El incremento en la comercialización de motocicletas en Colombia se ha visto acompañado por una preocupante sofisticación de las mallas delictivas dedicadas a la estafa. Los delincuentes estructuraron complejas modalidades de engaño basadas en la suplantación digital de reconocidas marcas y agencias distribuidoras autorizadas. Los datos consolidados por la Cámara de la Industria de Motocicletas de la ANDI confirman que cerca de 3.000 compradores legítimos han resultado afectados por estos fraudes. La problemática enciende las alarmas del sector productivo debido al severo impacto económico que sufren los hogares de las provincias.
La urgencia de los consumidores por adquirir determinados modelos con baja disponibilidad en el mercado formal actúa como el principal detonante para la proliferación de estos delitos.

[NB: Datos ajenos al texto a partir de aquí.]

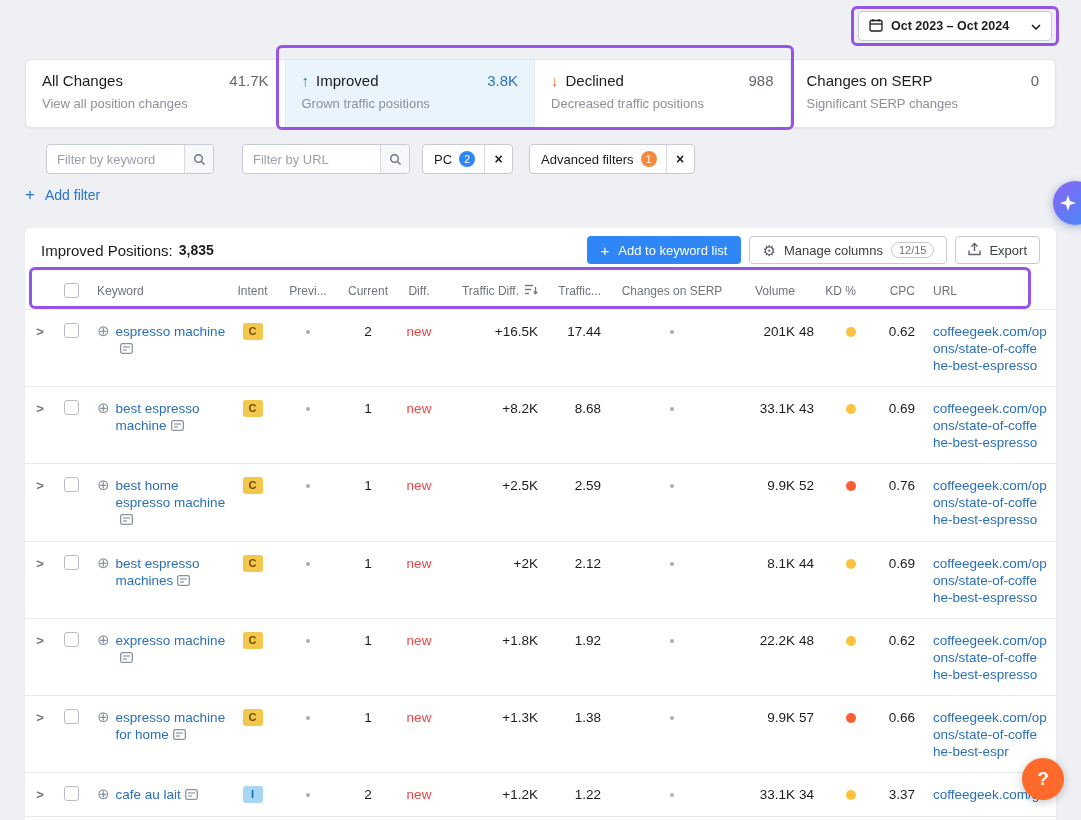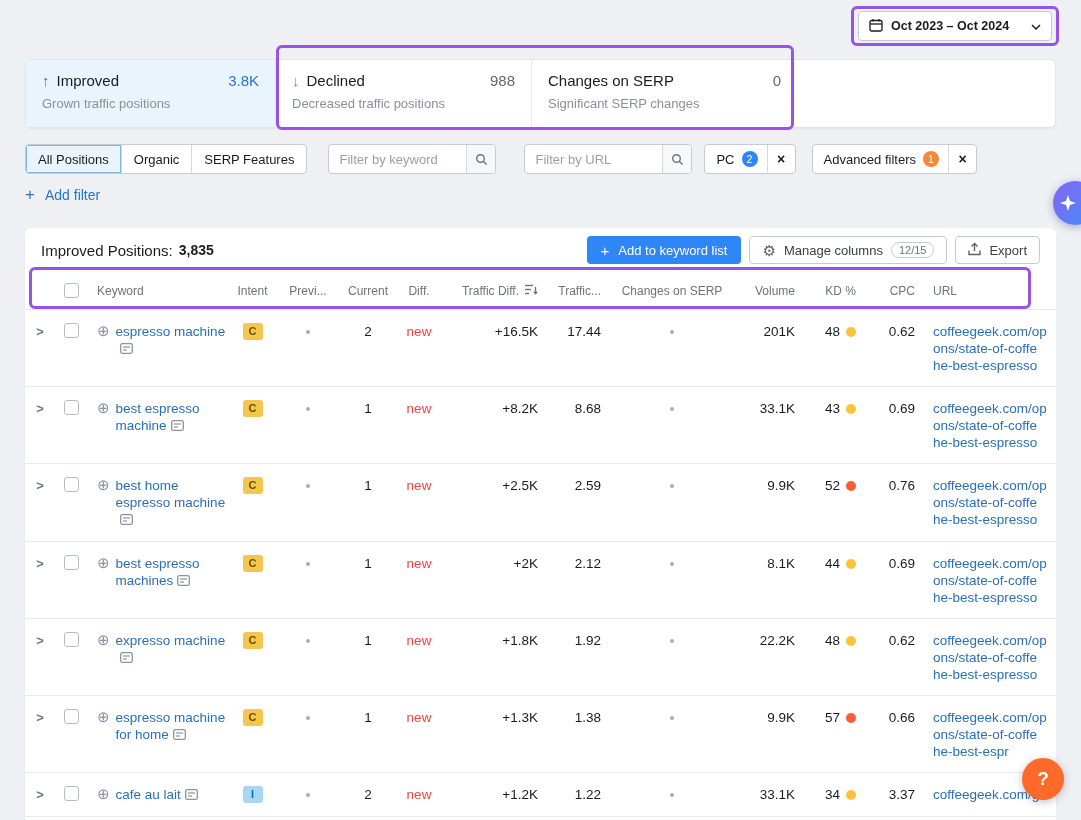"All Changes" div.card { html: none -> <div> <div> <span>All Changes</span> <span>41.7K</span> </div> <div>View all position changes</div> </div> }
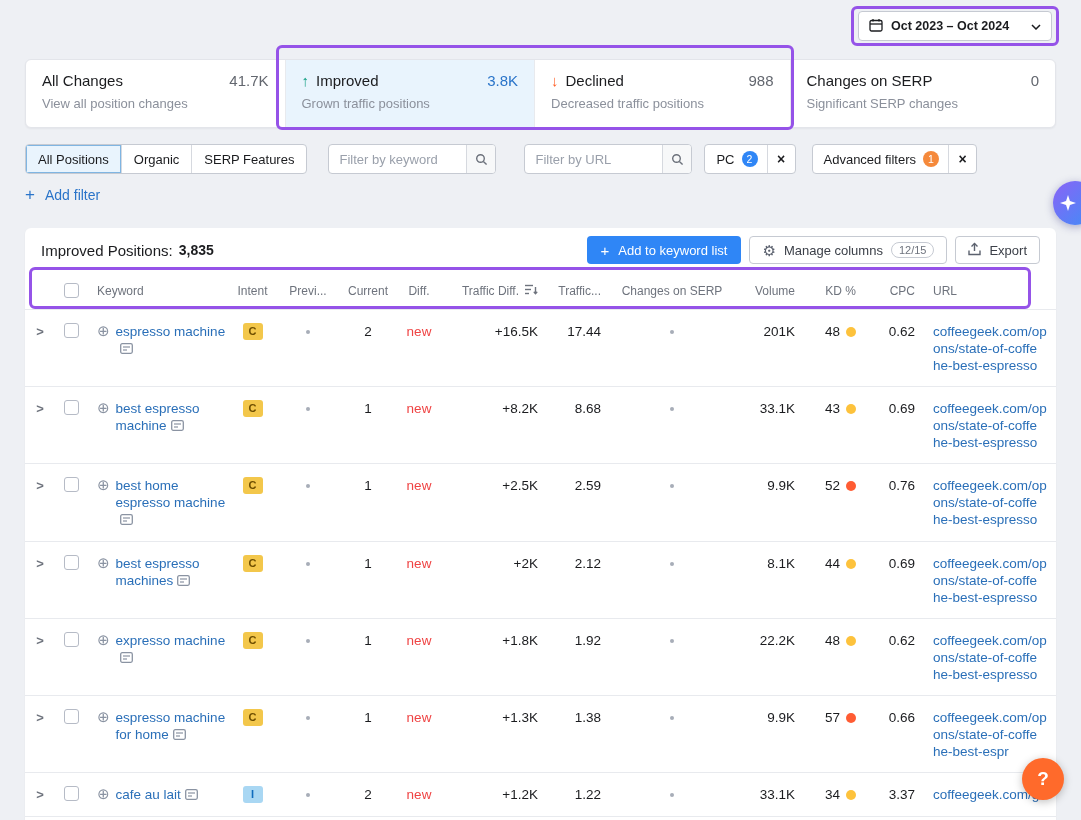"All Positions" div.tabs { html: <div> <div>All Positions</div> <div>Organic</div> <div>SERP Features</div> </div> -> none }
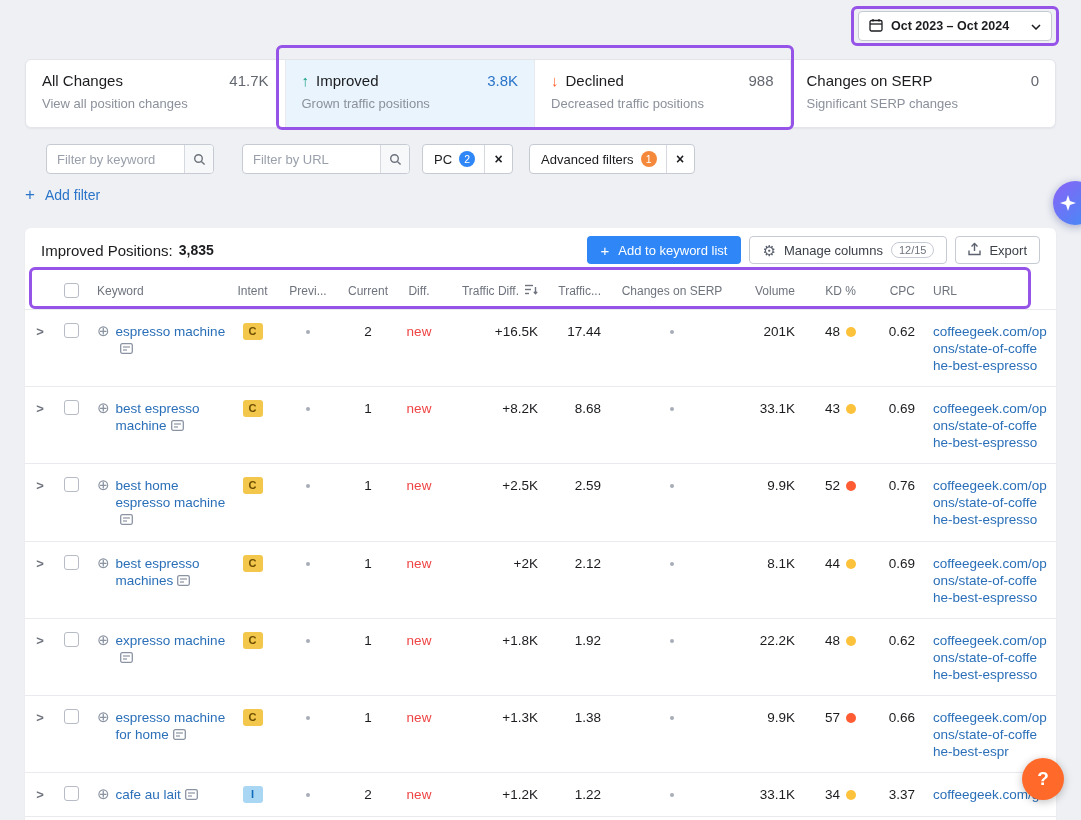"48" .c-kd { justify-content: flex-end -> space-between }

Los estafadores concentran sus maniobras en categorías de alta demanda popular como las motos tipo Street, las Scooter urbanas y los modelos Doble Propósito. El director ejecutivo del gremio automotor, Iván Darío García, explicó que el fenómeno lesiona directamente el patrimonio de familias pertenecientes a los estratos 1, 2 y 3. Para estos ciudadanos, el vehículo representa su principal herramienta de sustento económico diario.
De acuerdo con las denuncias penales procesadas por los peritos de la agremiación, los modelos de hasta 200 cc concentran el 50 % de los fraudes registrados. El porcentaje restante de la actividad criminal se distribuye sectorialmente entre estafas ligadas al comercio de repuestos adulterados con un 22 % de los casos. Asimismo, los falsos servicios de mantenimiento técnico acaparan el 16 %, mientras que el fraude en motocicletas de alto cilindraje se fija en un 12 %. Ningún segmento del mercado se encuentra completamente exento de enfrentar estas contingencias.
Las bitácoras de investigación demuestran una profunda transformación en la ejecución del delito, migrando del hurto tradicional hacia la suplantación cibernética avanzada. Entre 2021 y 2022 predominaban conductas sencillas como el abuso de confianza, evolucionando en 2024 hacia la adulteración de facturas comerciales y cartas de crédito falsas. Durante las temporadas de 2025 y 2026, los delincuentes dieron un salto técnico implementando ubicaciones falsas en Google Maps. Los timadores usan fotografías reales de vitrinas de exposición e imitan la documentación oficial para engañar a los incautos.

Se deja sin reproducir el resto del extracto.